How to complete this task:
Return the line containing "tax: 22% = 228.92 -> 4% = 52.36" together with every later line up to the end of the records, exactly and with no pictures; return nothing else.

Itemized modification records:
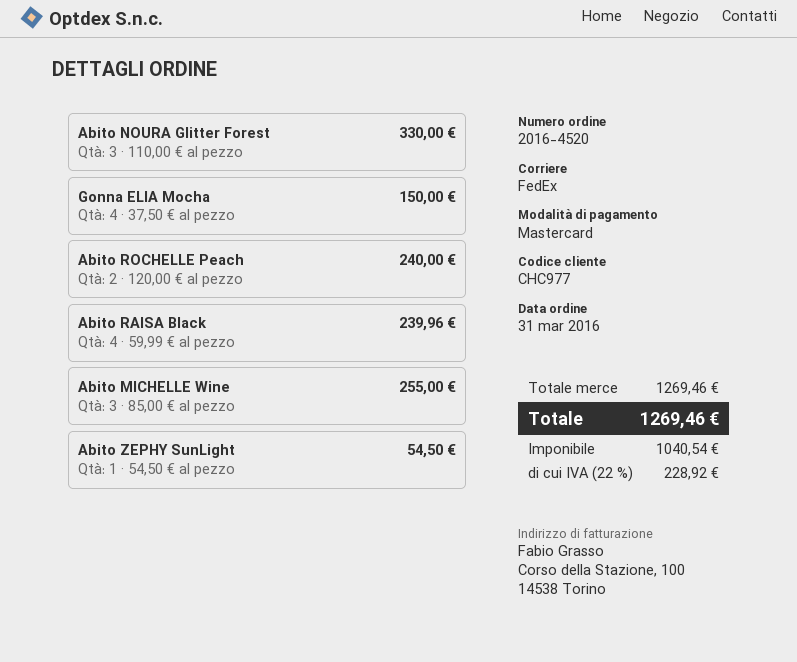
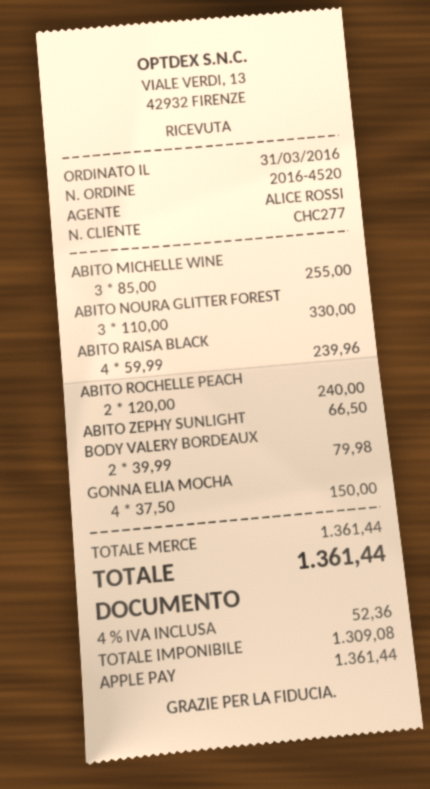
customer number: CHC977 -> CHC277
payment method: Mastercard -> Apple Pay
Abito ZEPHY SunLight: 1 x 54.50 = 54.50 -> 1 x 66.50 = 66.50
BODY VALERY BORDEAUX: none -> 2 x 39.99 = 79.98
subtotal: 1269.46 -> 1361.44
net: 1040.54 -> 1309.08
tax: 22% = 228.92 -> 4% = 52.36
total: 1269.46 -> 1361.44

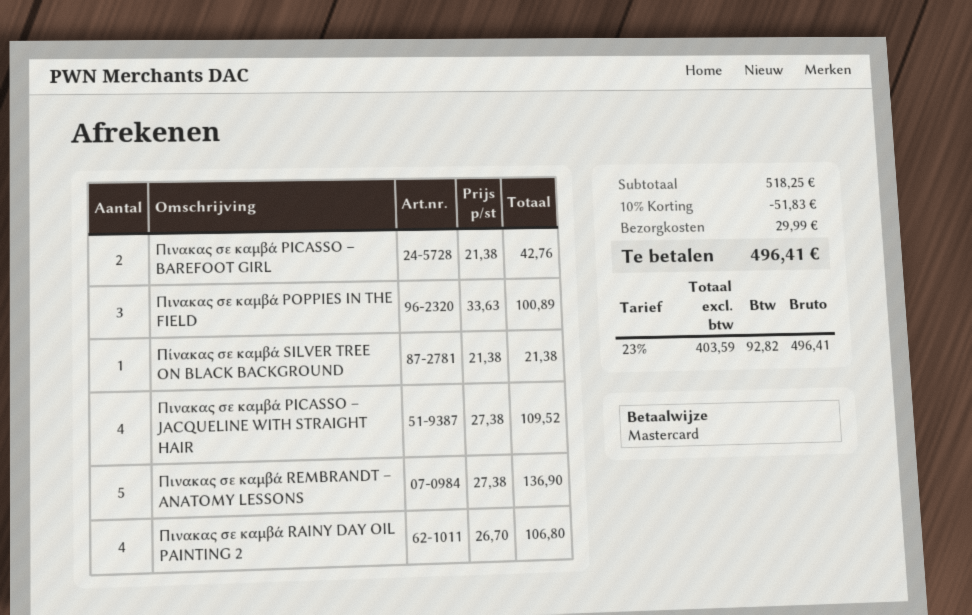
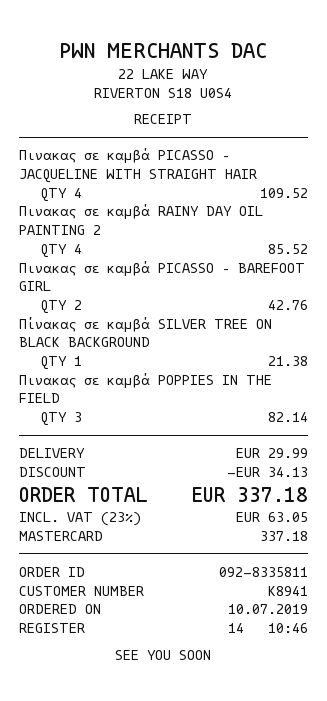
Πινακας σε καμβά POPPIES IN THE FIELD: 3 for 100.89 -> 3 for 82.14
Πινακας σε καμβά REMBRANDT – ANATOMY LESSONS: 5 for 136.90 -> none
Πινακας σε καμβά RAINY DAY OIL PAINTING 2: 4 for 106.80 -> 4 for 85.52
discount: 51.83 -> 34.13
tax: 23% = 92.82 -> 23% = 63.05
total: 496.41 -> 337.18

Response to the task:
tax: 22% = 228.92 -> 4% = 52.36
total: 1269.46 -> 1361.44

Πινακας σε καμβά POPPIES IN THE FIELD: 3 for 100.89 -> 3 for 82.14
Πινακας σε καμβά REMBRANDT – ANATOMY LESSONS: 5 for 136.90 -> none
Πινακας σε καμβά RAINY DAY OIL PAINTING 2: 4 for 106.80 -> 4 for 85.52
discount: 51.83 -> 34.13
tax: 23% = 92.82 -> 23% = 63.05
total: 496.41 -> 337.18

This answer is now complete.